Reed — and the Innocence Project, which recently filed a U.S. Supreme Court petition to stall the execution — say more DNA testing will prove he did not kill 19-year-old Stacey Stites in 1996. Stites, a bride-to-be who worked at H-E-B, was found dumped on the side of a rural road north of Bastrop after a search that began when she didn’t show up for work that morning.

“It’s funny how quickly good news can travel,” said Andrew McRae, who has represented Reed in the past, on Friday. “I’m still holding my breath because the Governor has the final say, and so he needs to take some action before I can exhale. I’m pretty overwhelmed at the moment. It was announced via an e-mail from the clemency director and I had to hold my breath while I clicked on it. I had to hold my tears when I read it and understood it.”

While Reed was not looked into initially, he became a suspect when investigators ran his DNA as part of a separate alleged sexual assault case that was later dropped, the Reed defense says.

Authorities said Reed’s DNA matched evidence found in the Stites case, and he was arrested and charged with capital murder in 1997.

Reed claims he had a secret and consensual relationship with Stites, which explains the DNA match.

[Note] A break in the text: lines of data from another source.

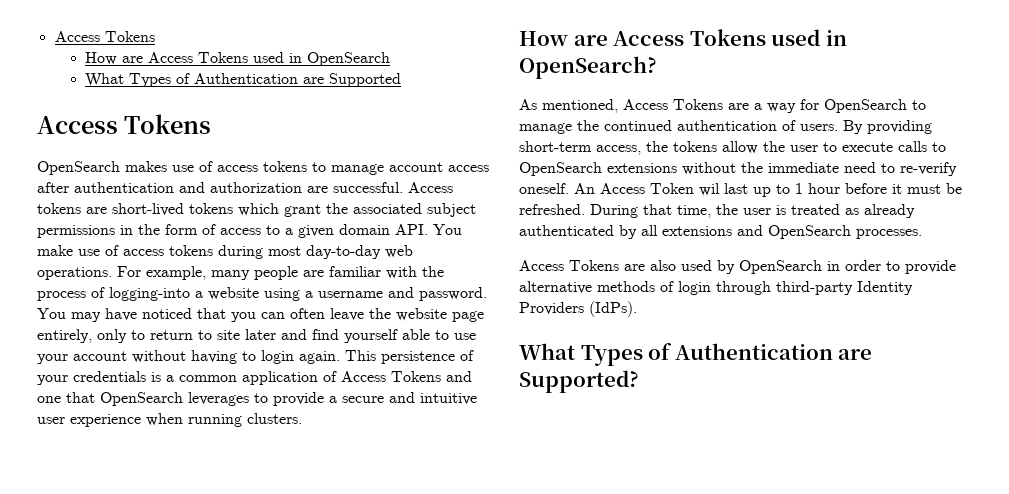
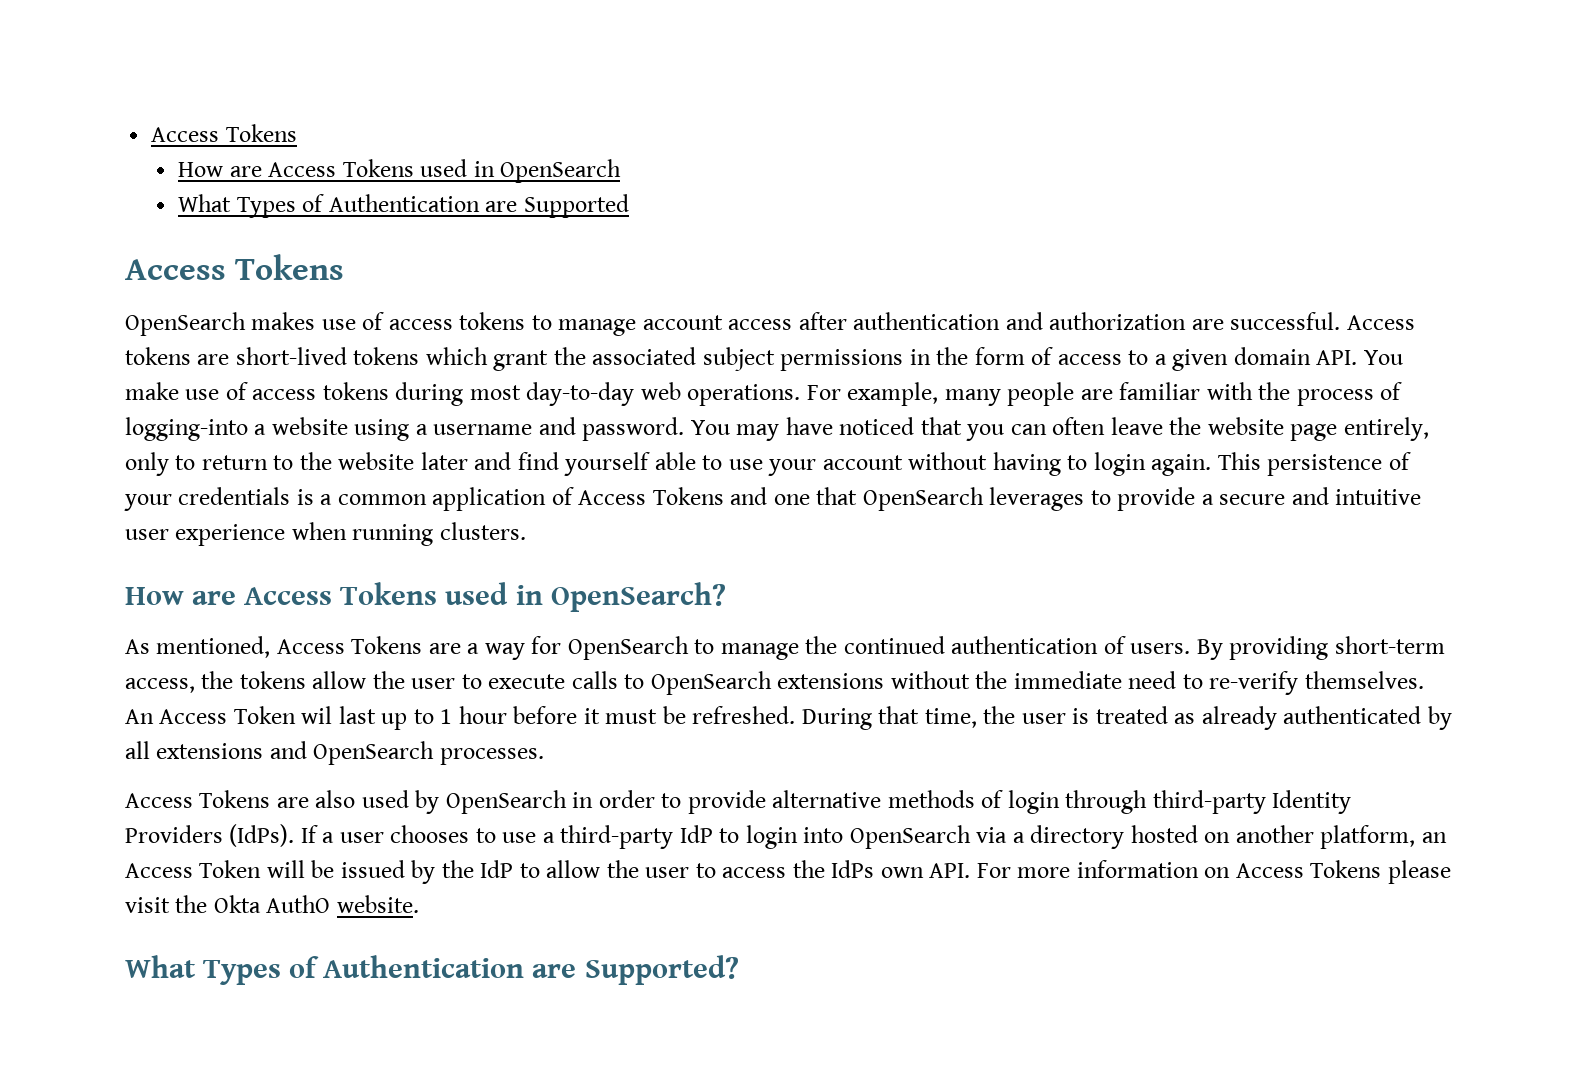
[217,330,240,340] site -> [299,452,415,470] the website
[519,183,569,194] oneself. -> [1304,671,1424,689] themselves.
(637, 309) none -> [300,825,1447,849] [125,860,1451,884] [125,895,419,913] If a user chooses to use a third-party IdP to login into OpenSearch via a directory hosted on another platform, an Access Token will be issued by the IdP to allow the user to access the IdPs own API. For more information on Access Tokens please visit the Okta AuthO website.

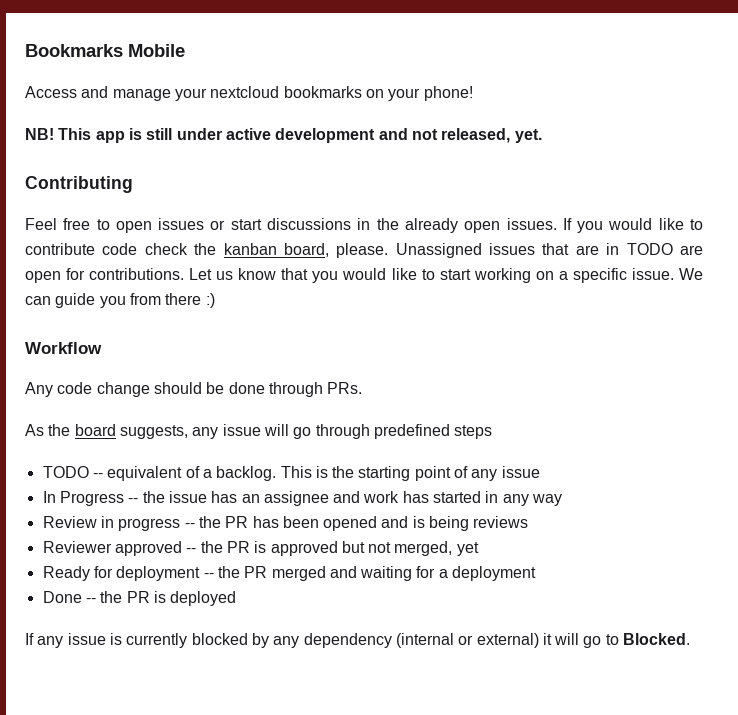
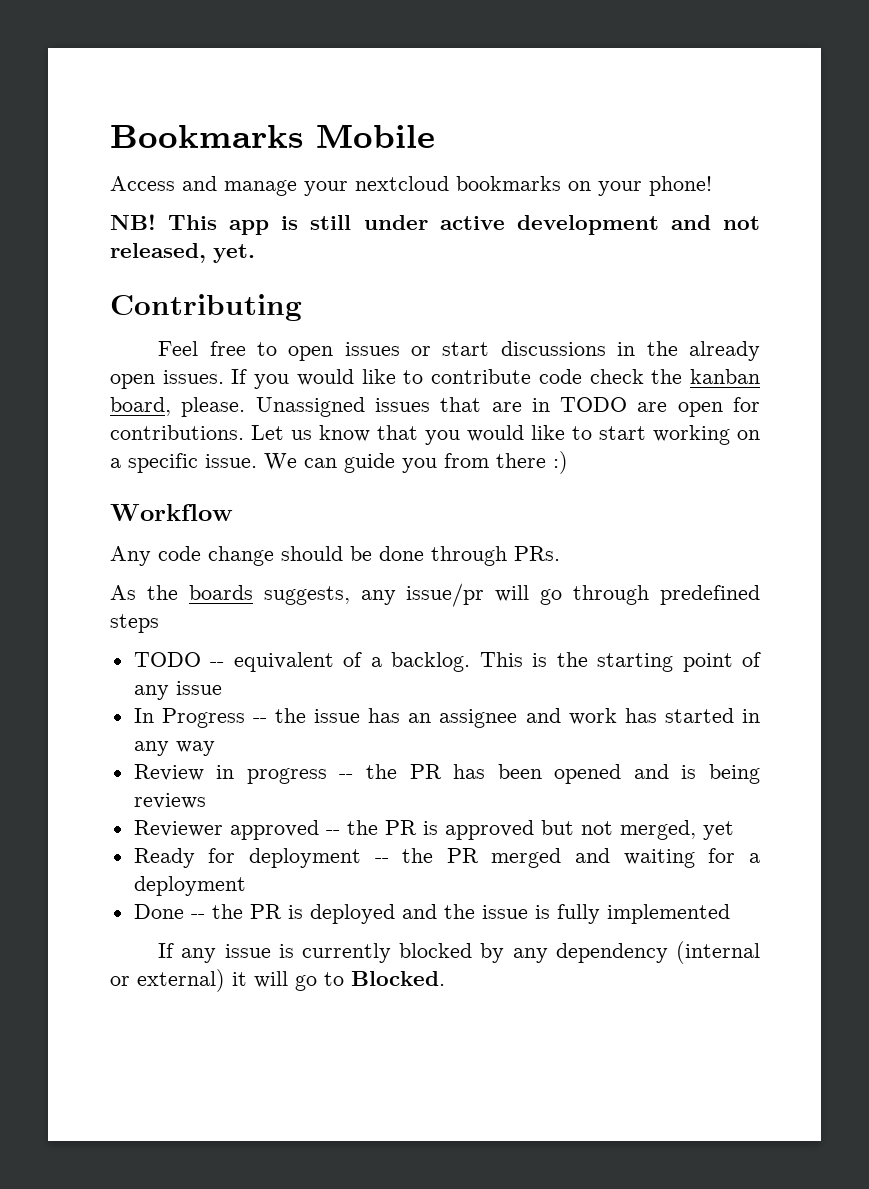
[74,424,116,436] board -> [188,585,253,600] boards
[222,424,261,436] issue -> [406,583,485,607] issue/pr
(237, 598) none -> [401,904,730,924] and the issue is fully implemented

On Friday, Carol Stites, Stacey’s mother, in a comment to KXAN, offered two Bible verses as her statement. Those verses are below:

Proverbs 24:23
“These things also belong to the wise. To show partiality in judging is not good.”

Ecclesiastes 8:11
“When the sentence for a crime is not quickly carried out, people’s hearts are filled with schemes to do wrong. “

Reed’s legal team has continuously pointed the finger at Stites’ then-fiance, former police officer Jimmy Fennell, as the killer. Investigators considered Fennell a suspect, prior to Reed’s DNA match.

Fennell was later accused of raping a woman in his custody while he was a Georgetown Police Office in 2007. He pleaded guilty to lesser charges, served 10 years in prison and was released in 2018.

Last month, a former inmate said Fennell confessed to killing Stites because she was “sleeping around with a black man behind his back.”

In a statement to KXAN on Friday, Robert M. Phillips, an attorney for Jimmy Fennell, said:

“It’s a sad day for Texas justice that the Board of Pardons and Paroles has ignored the overwhelming evidence of Reed’s guilt, including his SEVEN rape victims, several who testified in his 1998 trial — two of whom he sexually assaulted on the very same road that Stacey Stites was traveling the morning she was strangled and murdered. Hopefully, Governor Abbott won’t be as reckless and gullible, and will thoroughly review Reed’s horrific career of murder, sexual violence (his youngest victim was a 12-year-old girl) and lies. The credible evidence and the chorus of Reed’s seven rape victims cry out for no further delays in this monster’s execution.”

Reed’s case has recently garnered national headlines as the execution date neared, including mentions by Beyoncé, Kim Kardashian West and Rihanna and the European Union.

On Nov. 9, protesters gathered at the Governor’s Mansion in Austin in an effort to halt the execution, days after death row exonerees delivered a letter to Gov. Greg Abbott asking him to intervene.